*Aim of the exercise*:
For every record beneath this instruction, give an exact repetition, omitting images.

══════════

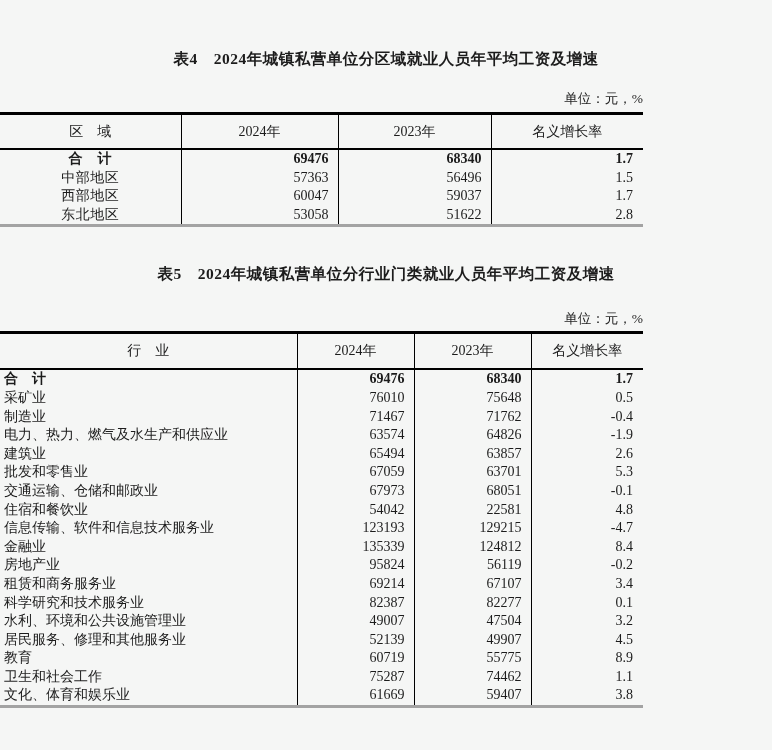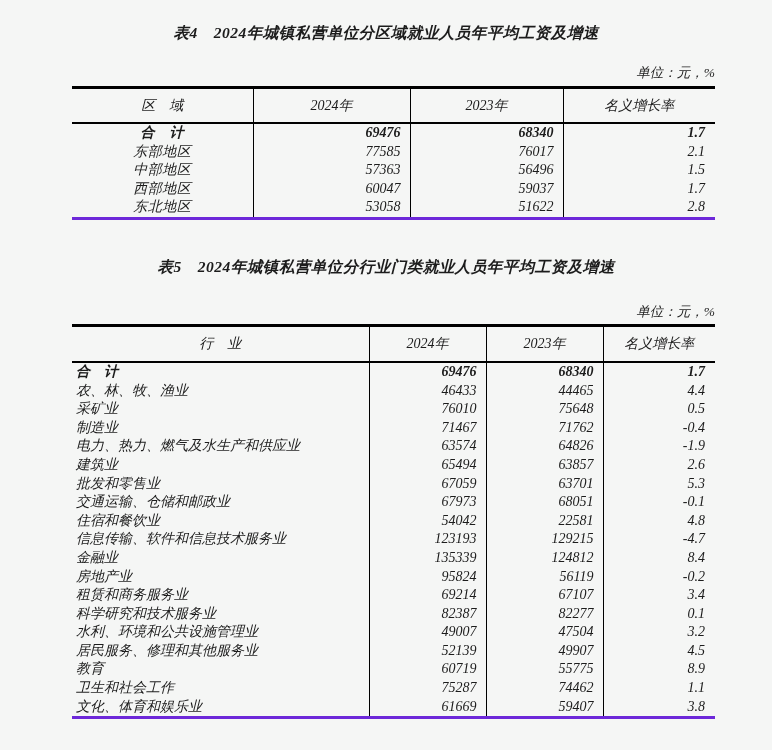--- a/index.html
+++ b/index.html
@@ -10,7 +10,7 @@
     color: #1c1c1c;
     font-family: "Liberation Serif", "DejaVu Serif", serif;
   }
-  .page { padding-top: 22px; font-style: italic; }
+  .page { padding-top: 48px; }
 
   .tbl-title {
     margin: 0;

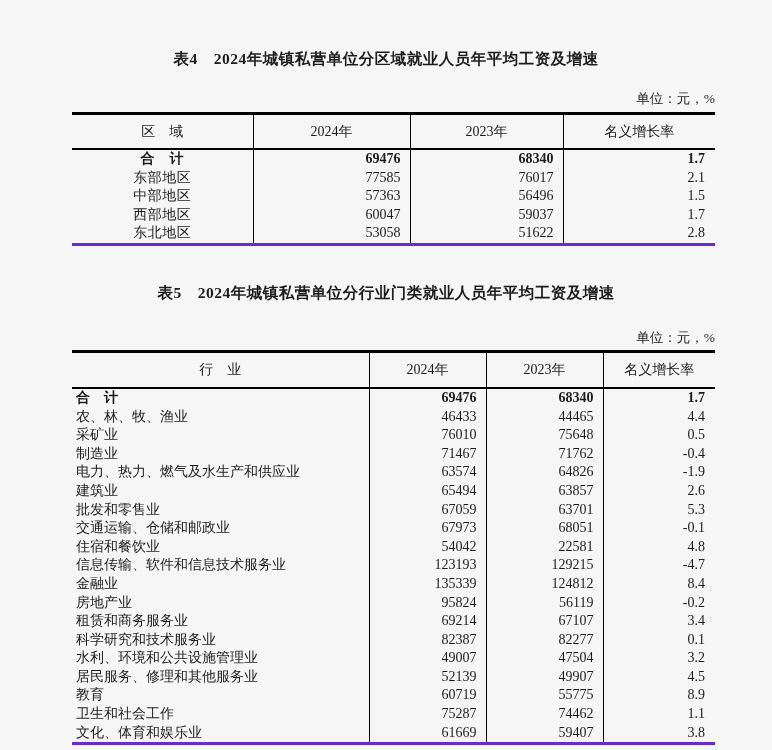--- a/index.html
+++ b/index.html
@@ -23,7 +23,6 @@
 
   .table-wrap {
     width: 643px;
-    margin-left: 72px;
   }
 
   .unit-note {

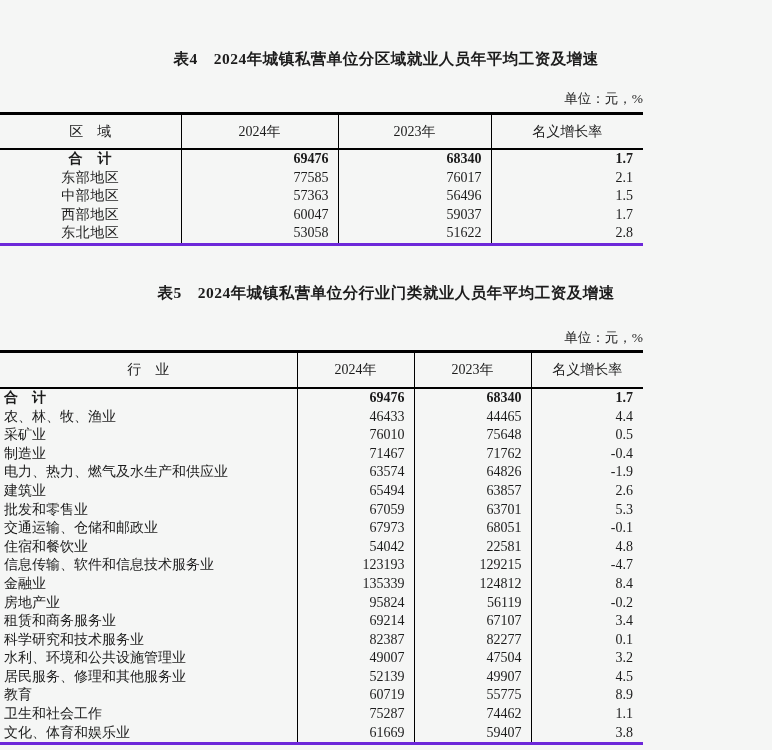--- a/index.html
+++ b/index.html
@@ -39,7 +39,7 @@
     table-layout: fixed;
     width: 643px;
     border-top: 3px solid #000;
-    border-bottom: 3px solid #6d28d9;
+    border-bottom: 3px solid #a3a3a3;
     font-size: 14px;
   }
   .stat-table th {

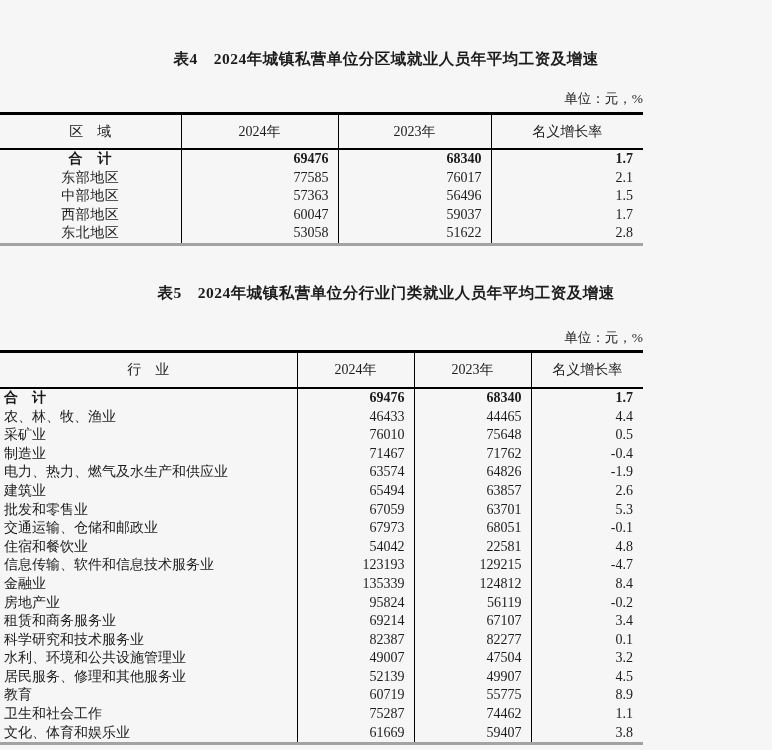--- a/index.html
+++ b/index.html
@@ -103,12 +103,6 @@
               <td class="growth num">1.7</td>
             </tr>
             <tr>
-              <td class="label">东部地区</td>
-              <td class="num">77585</td>
-              <td class="num">76017</td>
-              <td class="growth num">2.1</td>
-            </tr>
-            <tr>
               <td class="label">中部地区</td>
               <td class="num">57363</td>
               <td class="num">56496</td>

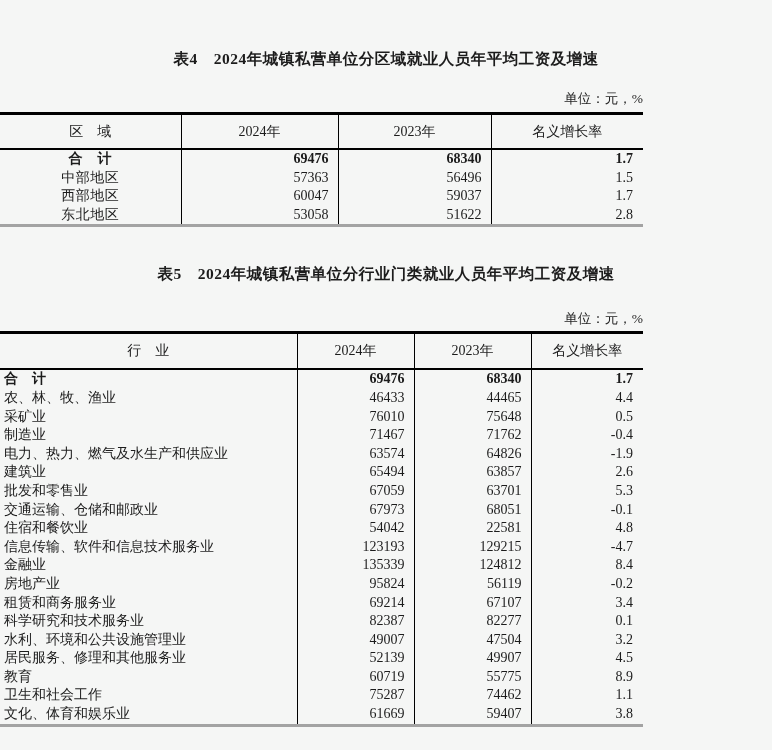--- a/index.html
+++ b/index.html
@@ -152,12 +152,6 @@
               <td class="growth num">1.7</td>
             </tr>
             <tr>
-              <td class="label">农、林、牧、渔业</td>
-              <td class="num">46433</td>
-              <td class="num">44465</td>
-              <td class="growth num">4.4</td>
-            </tr>
-            <tr>
               <td class="label">采矿业</td>
               <td class="num">76010</td>
               <td class="num">75648</td>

══════════

*Output of the task*:
--- a/index.html
+++ b/index.html
@@ -10,7 +10,7 @@
     color: #1c1c1c;
     font-family: "Liberation Serif", "DejaVu Serif", serif;
   }
-  .page { padding-top: 22px; font-style: italic; }
+  .page { padding-top: 48px; }
 
   .tbl-title {
     margin: 0;

--- a/index.html
+++ b/index.html
@@ -23,7 +23,6 @@
 
   .table-wrap {
     width: 643px;
-    margin-left: 72px;
   }
 
   .unit-note {

--- a/index.html
+++ b/index.html
@@ -39,7 +39,7 @@
     table-layout: fixed;
     width: 643px;
     border-top: 3px solid #000;
-    border-bottom: 3px solid #6d28d9;
+    border-bottom: 3px solid #a3a3a3;
     font-size: 14px;
   }
   .stat-table th {

--- a/index.html
+++ b/index.html
@@ -103,12 +103,6 @@
               <td class="growth num">1.7</td>
             </tr>
             <tr>
-              <td class="label">东部地区</td>
-              <td class="num">77585</td>
-              <td class="num">76017</td>
-              <td class="growth num">2.1</td>
-            </tr>
-            <tr>
               <td class="label">中部地区</td>
               <td class="num">57363</td>
               <td class="num">56496</td>

--- a/index.html
+++ b/index.html
@@ -152,12 +152,6 @@
               <td class="growth num">1.7</td>
             </tr>
             <tr>
-              <td class="label">农、林、牧、渔业</td>
-              <td class="num">46433</td>
-              <td class="num">44465</td>
-              <td class="growth num">4.4</td>
-            </tr>
-            <tr>
               <td class="label">采矿业</td>
               <td class="num">76010</td>
               <td class="num">75648</td>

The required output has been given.